Ainsi, les ressources et charges de l’État s’élèvent donc à 2 681,5 milliards de FCFA, contre 3 047,1 milliards en 2019, soit une baisse de 365,6 milliards FCFA, par rapport à l’exercice précédent. Selon l’orthodoxie institutionnelle, « cette plénière intervient à la suite de l’audition, par la Commission des finances, du budget et de la comptabilité publique, des ministres financiers et des autres membres du gouvernement », indique – t-on.
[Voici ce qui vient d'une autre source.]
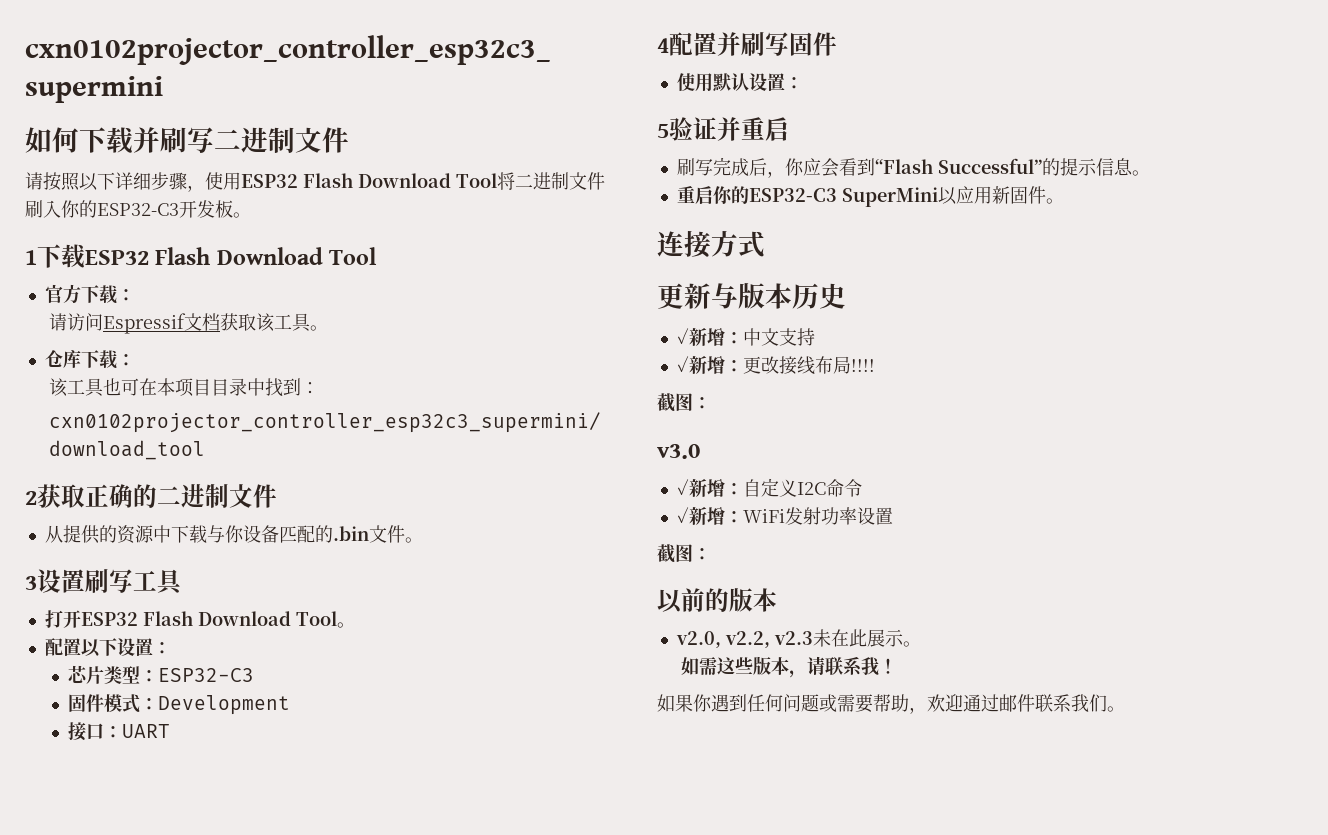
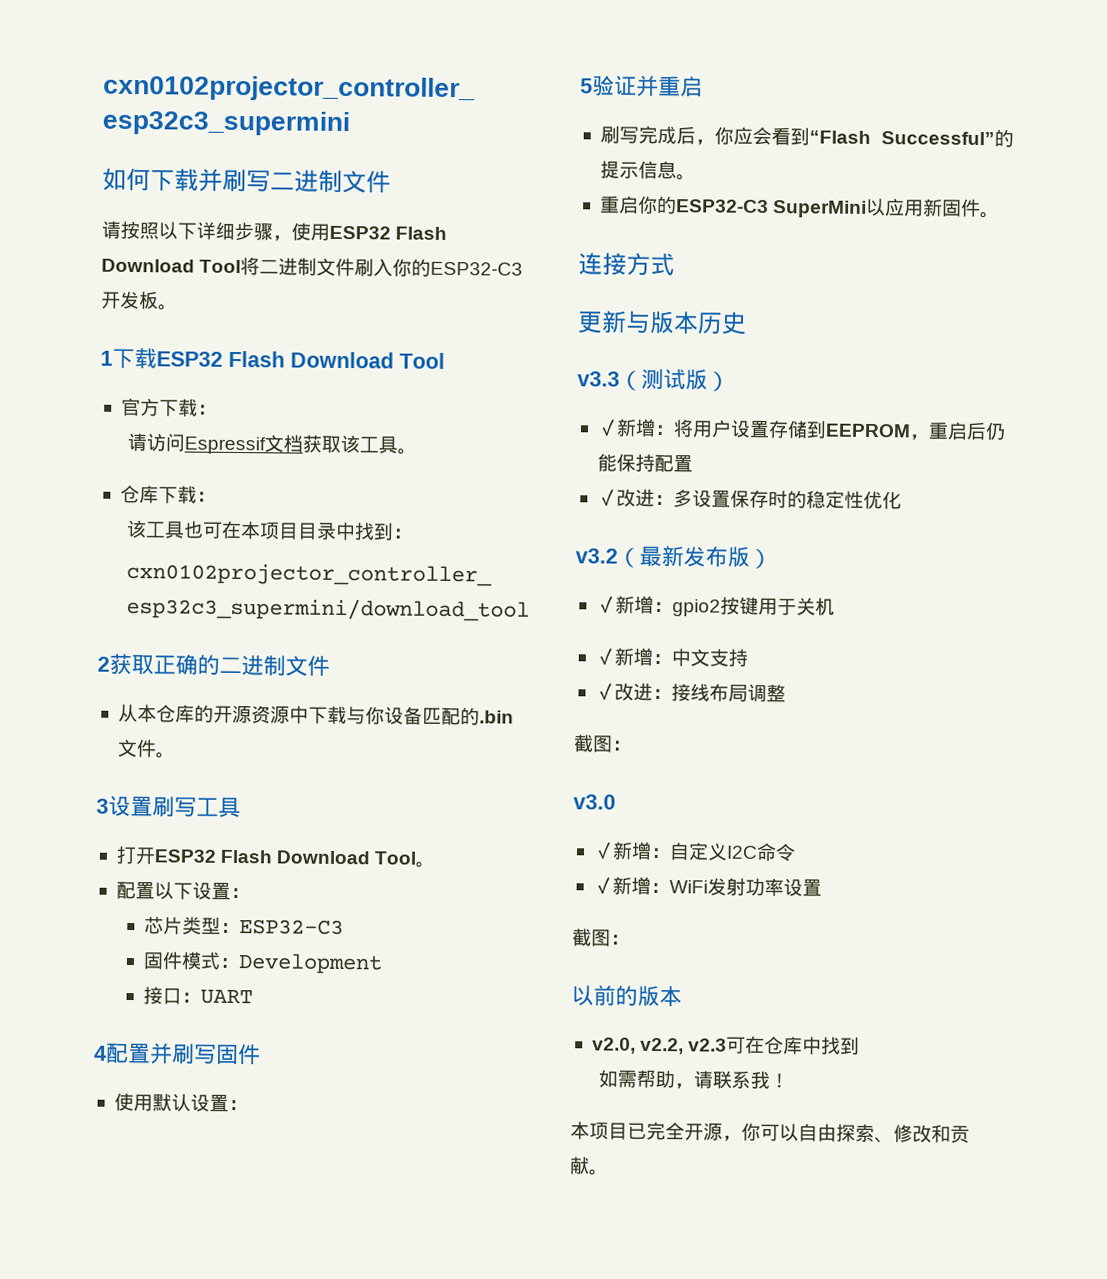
- 从提供的资源中下载与你设备匹配的.bin文件。
+ 从本仓库的开源资源中下载与你设备匹配的.bin文件。
+ v3.3（测试版）
+ ✓新增：将用户设置存储到EEPROM，重启后仍能保持配置
+ ✓改进：多设置保存时的稳定性优化
+ v3.2（最新发布版）
+ ✓新增：gpio2按键用于关机
- ✓新增：更改接线布局!!!!
+ ✓改进：接线布局调整
- v2.0, v2.2, v2.3未在此展示。
+ v2.0, v2.2, v2.3可在仓库中找到
- 如需这些版本，请联系我！
+ 如需帮助，请联系我！
- 如果你遇到任何问题或需要帮助，欢迎通过邮件联系我们。
+ 本项目已完全开源，你可以自由探索、修改和贡献。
Il est à rappeler que, lors de l’audition des ministres financiers, les députés n’ont pas manqué d’exprimer leurs préoccupations. S’agissant par exemple de la partie liée aux ressources, « Ils ont mentionné les actifs et participations de l’État dans les sociétés privées ; la position du groupe Olam dans l’économie gabonaise ; etc. Et au plan des charges : l’indexation des pensions de retraite ; l’absence de la loi de règlement ; etc ».
L’adoption de ce texte a également donné l’occasion à la Chambre basse du Parlement de formuler quelques recommandations au gouvernement. Il s’agit notamment de la transmission de la liste des entreprises bénéficiaires des exonérations et les montants y relatifs au Parlement, ainsi que de la maîtrise de la masse salariale dont le niveau grève les finances publiques, en ce qui concerne les charges.